前天晚上只睡了兩個小時,起了個大早。在天還是黑黑的時候坐上頭一班開往機場的班車,看著由暗轉明的窗外,路過倒退的風景,一站一站。經過了上外,經過了復旦。那些熟悉的畫面又都活躍起來。無論是在上外唸副修課程的兩年,還是那些不依不饒關於復旦的記憶--我始終忘記了那些地點和時間早已與我無關,就像我看的那些書,別人的故事,終究不是我的世界一樣。Gary說,那些積澱會有所報答。可我卻覺得我在別人的世界沈浸太久以致於忘記了自己的存在,我還是我嗎?
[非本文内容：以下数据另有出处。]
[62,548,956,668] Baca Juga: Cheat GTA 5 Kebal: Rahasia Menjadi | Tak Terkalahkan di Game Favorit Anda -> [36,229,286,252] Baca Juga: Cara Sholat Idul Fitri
臨行前一晚,我還是堅持跑去和英子吃飯。Young問我說,攻鋝做了嗎?我搖頭。
那你去幹嘛?
吃啊,聽說重慶的東西可好吃啦!
那你去吃什麼,去哪裡吃啊?
我繼續搖頭。他笑。
我是這樣的,我是這樣喜歡隨興的遊蕩,就像鄭華娟在《漂泊的心停泊在基隆港》的歌詞:
明天我將有遠行⋯⋯遊遍天涯海角五湖四洋/遠遠的逃出憂傷/把內心的苦都遺忘⋯⋯
我是那樣喜歡鄭華娟的嗓音,舒服而隨意;我也是喜歡那樣的旅行,沒有目的地的隨興而行。臨時動議要去重慶,一天的功夫就完成了假期的申請以及準備好了所有的機票、酒店。那個時候腦袋裡只有一種念頭,我想離開,似乎預感到有事發生一樣。所以,我是一直要做逃兵嗎?如同黃靖倫在《舊傷》(姚若龍作詞)裡唱的,「潛意識想逃,所以愛遠方」。逃去遠方享受一時的安逸以期回歸之後能夠徹底忘記,然後,寧願在霧都當一回孤兒。
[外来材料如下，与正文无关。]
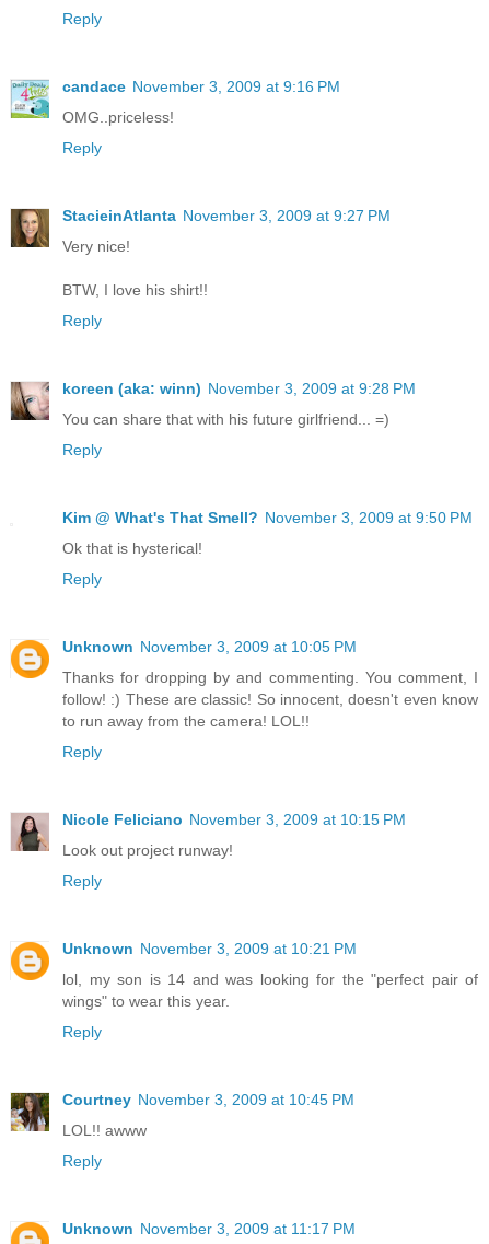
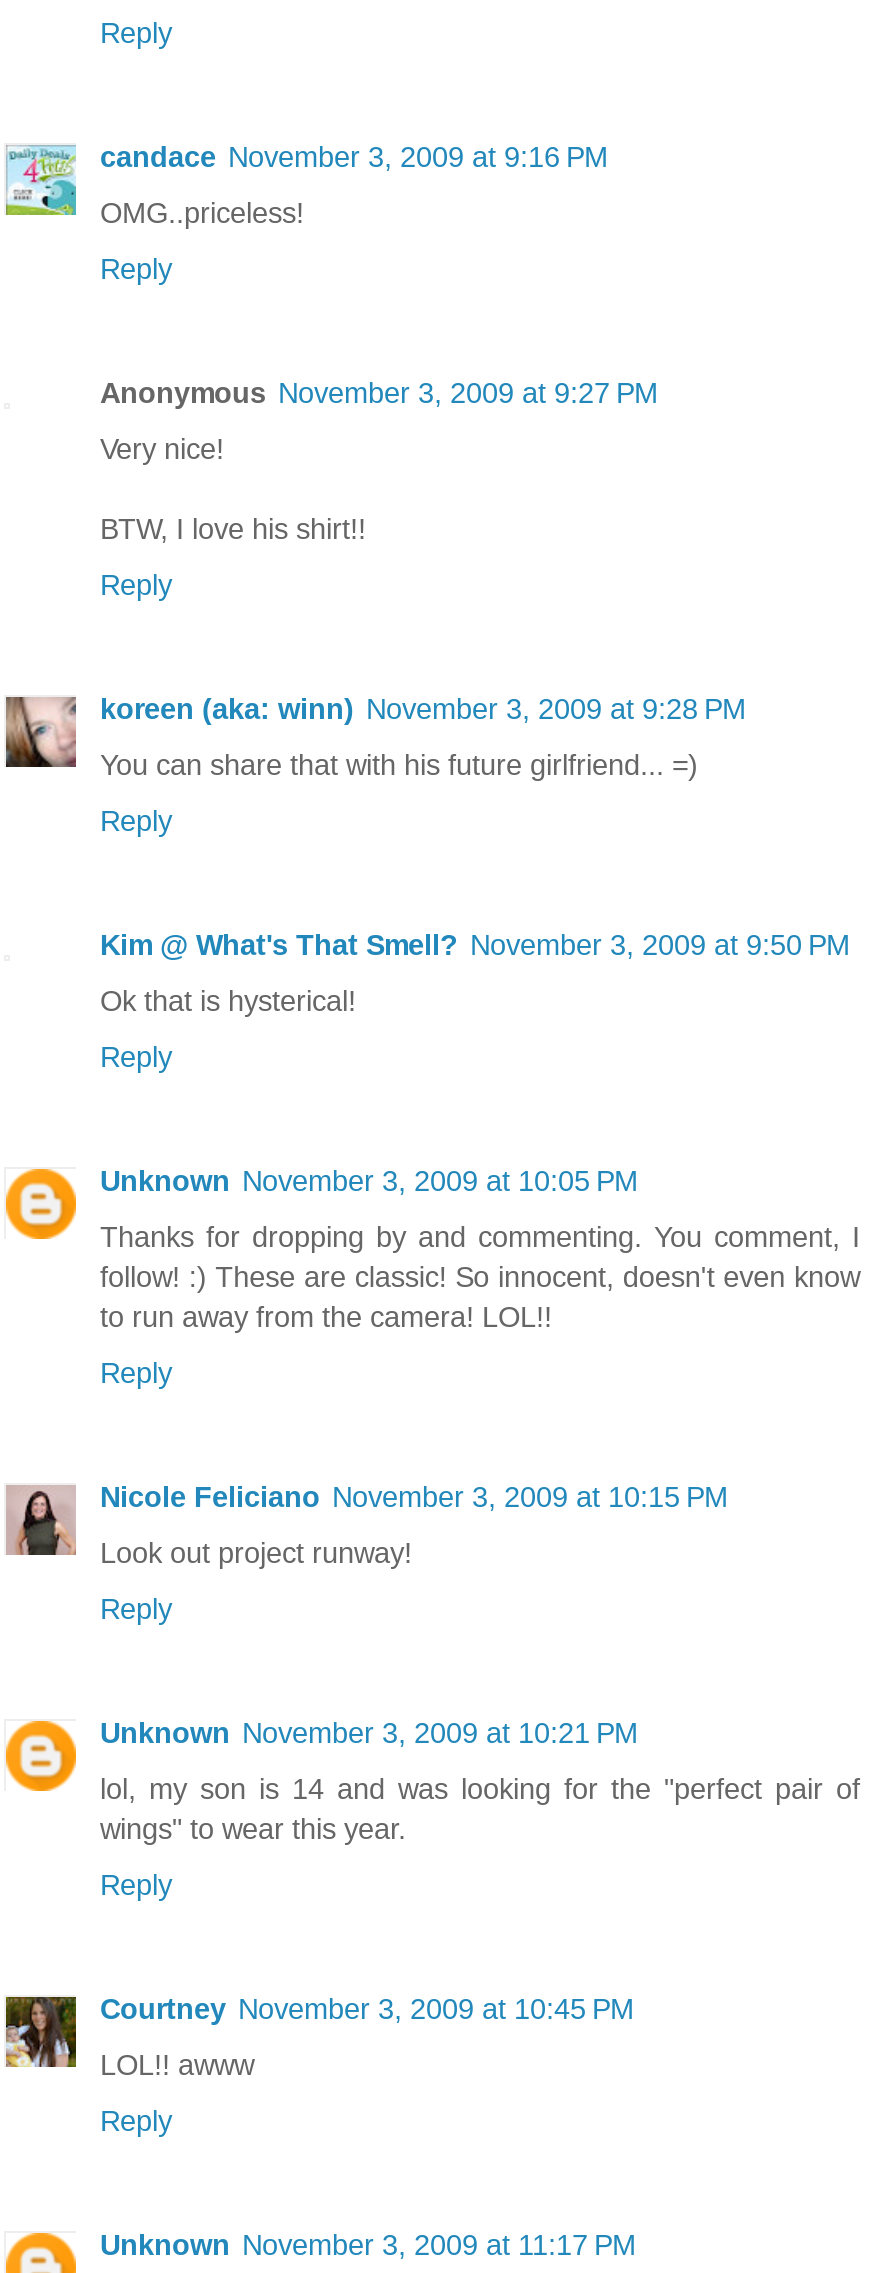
[10,208,50,248] [image] -> none
[62,207,391,224] StacieinAtlanta November 3, 2009 at 9:27 PM -> [100,377,658,409] Anonymous November 3, 2009 at 9:27 PM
飛機降落重慶的那一天開大太陽,江面上沒有霧。聽說,這是重慶難得的好天氣。
晚上在洪崖洞聽著「凝固」樂隊唱歌吹風的時候,我在想到底哪個才是真的我。是那個喜歡安靜還是經常吵吵鬧鬧的我,是那個會掉眼淚還是那個外人看來一直傻笑的我,是那個內心敏感還是外表沒心沒肝沒肺的我。我沒有刻意隱瞞或偽裝,只是我自己也分不清楚。但我知道,我並不是像外表那樣蒼白,在這一點上Young和英子的忍俊不禁曾讓我有過深深的挫敗感。
回到旅館閒著無聊,打開電視,按著遙控器看著頻道轉換,終於在播放電影《重慶森林》的那一台停下來。晚上有幾個朋友傳來簡訊問候。在那個時候,我知道,這裡不是霧都,我不是孤兒。無論我在哪裡,身上依然會系著他們的牽掛。足矣。